Electronic Journal of Differential Equations,
Vol. 2012 (2012), No. 122, pp. 1-14.
Title: Multiple symmetric solutions for a singular semilinear
elliptic problem with critical exponent
Authors: Alfredo Cano (Univ. Autonoma de Mexico, Mexico)
Eric Hernandez-Martinez (Univ. Autonoma de Mexico, Mexico)
Abstract:
Let be $\Gamma$ a closed subgroup of $O(N)$.

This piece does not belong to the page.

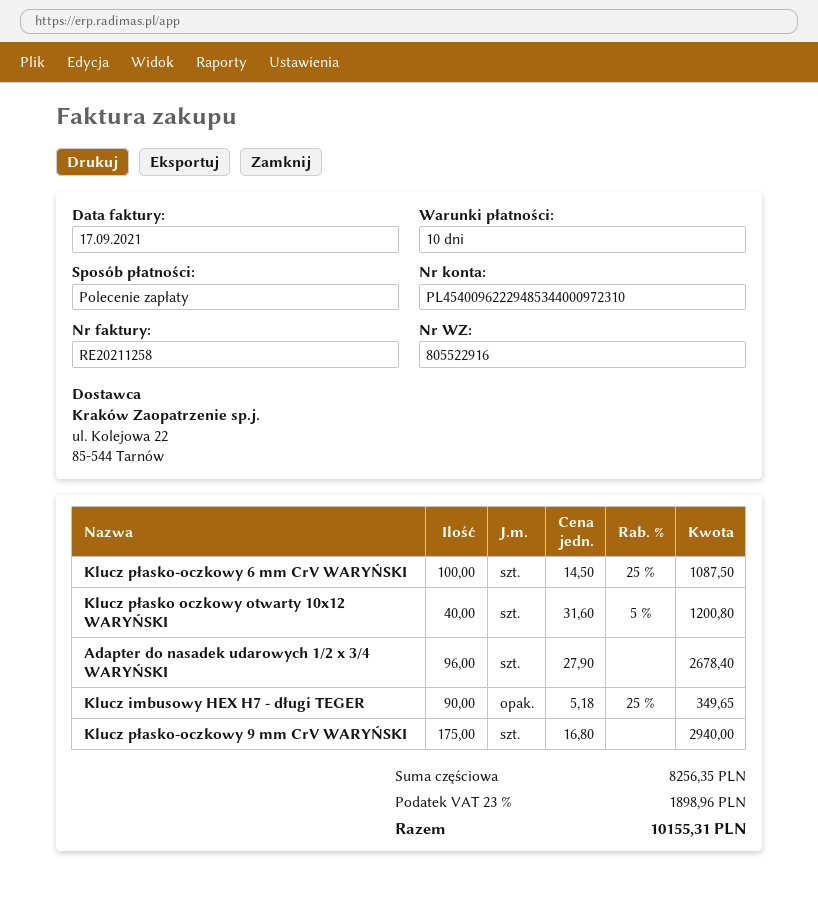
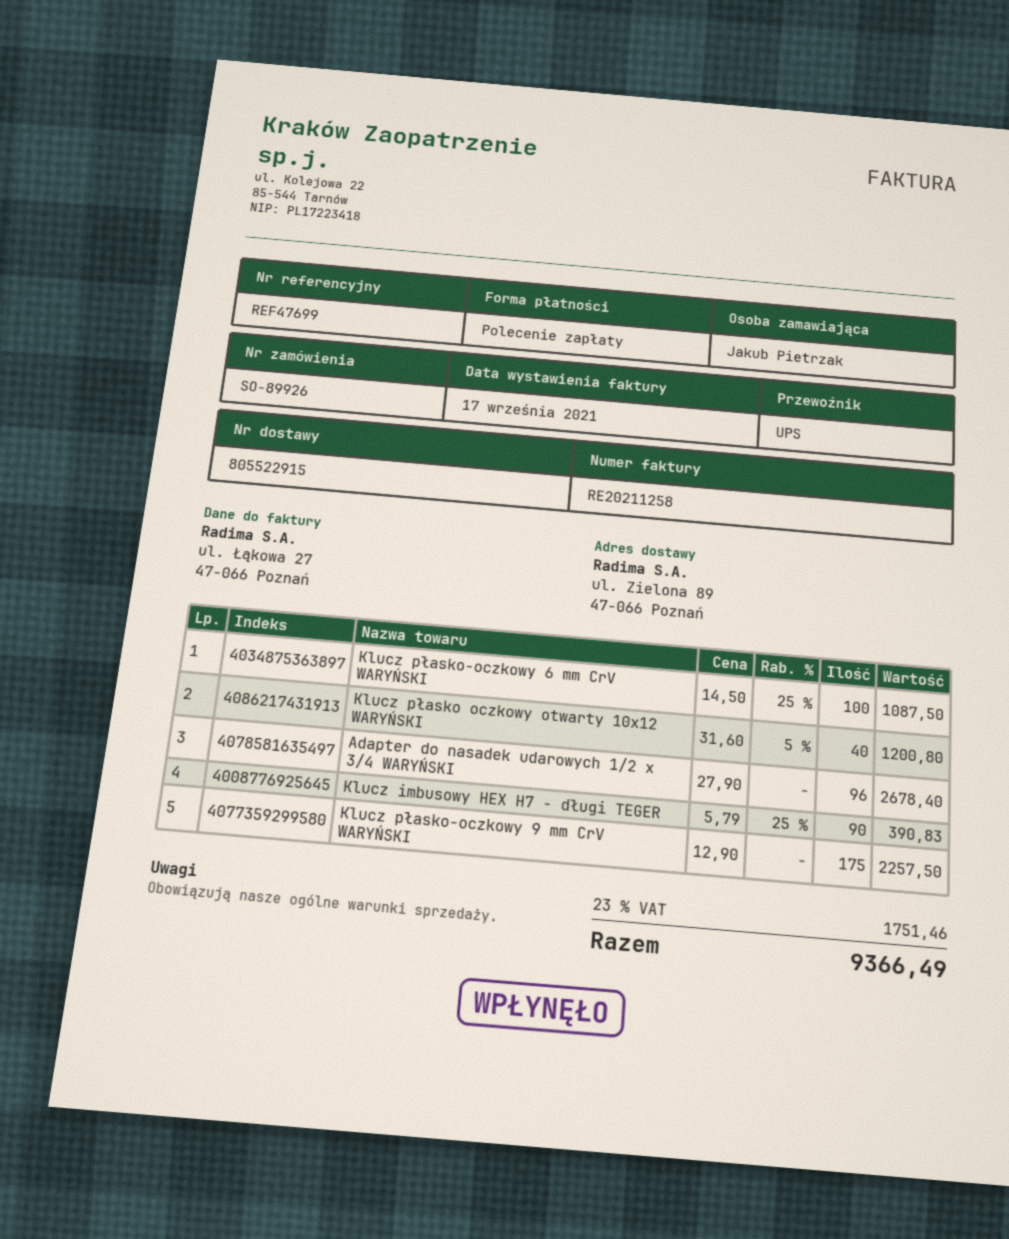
delivery note number: 805522916 -> 805522915
Klucz imbusowy HEX H7 - długi TEGER: 90 x 5.18 - 25% = 349.65 -> 90 x 5.79 - 25% = 390.83
Klucz płasko-oczkowy 9 mm CrV WARYŃSKI: 175 x 16.80 = 2940.00 -> 175 x 12.90 = 2257.50
tax: 23% = 1898.96 -> 23% = 1751.46
total: 10155.31 -> 9366.49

We consider the semilinear elliptic problem
$$\displaylines{
-\Delta u-\frac{b(x)}{| x|^2}u-a(x)u=f(x)| u|^{2^{\ast }-2}u\quad
\hbox{in }\Omega ,\cr
u=0 \quad\hbox{on } \partial \Omega ,
}$$
where $\Omega \subset \mathbb{R}^{N}$ is a smooth
bounded domain, $N\geq 4$.
We establish the multiplicity of symmetric positive solutions,
nodal solutions, and solutions which are $\Gamma$ invariant but
are not $\widetilde{\Gamma}$ invariant, where
$\Gamma \subset \widetilde{\Gamma}\subset O(N)$.
Submitted March 27, 2012. Published July 20, 2012.
Math Subject Classifications: 35J75, 35J57, 35J60.
Key Words: Critical exponent; singular problem; symmetric solutions.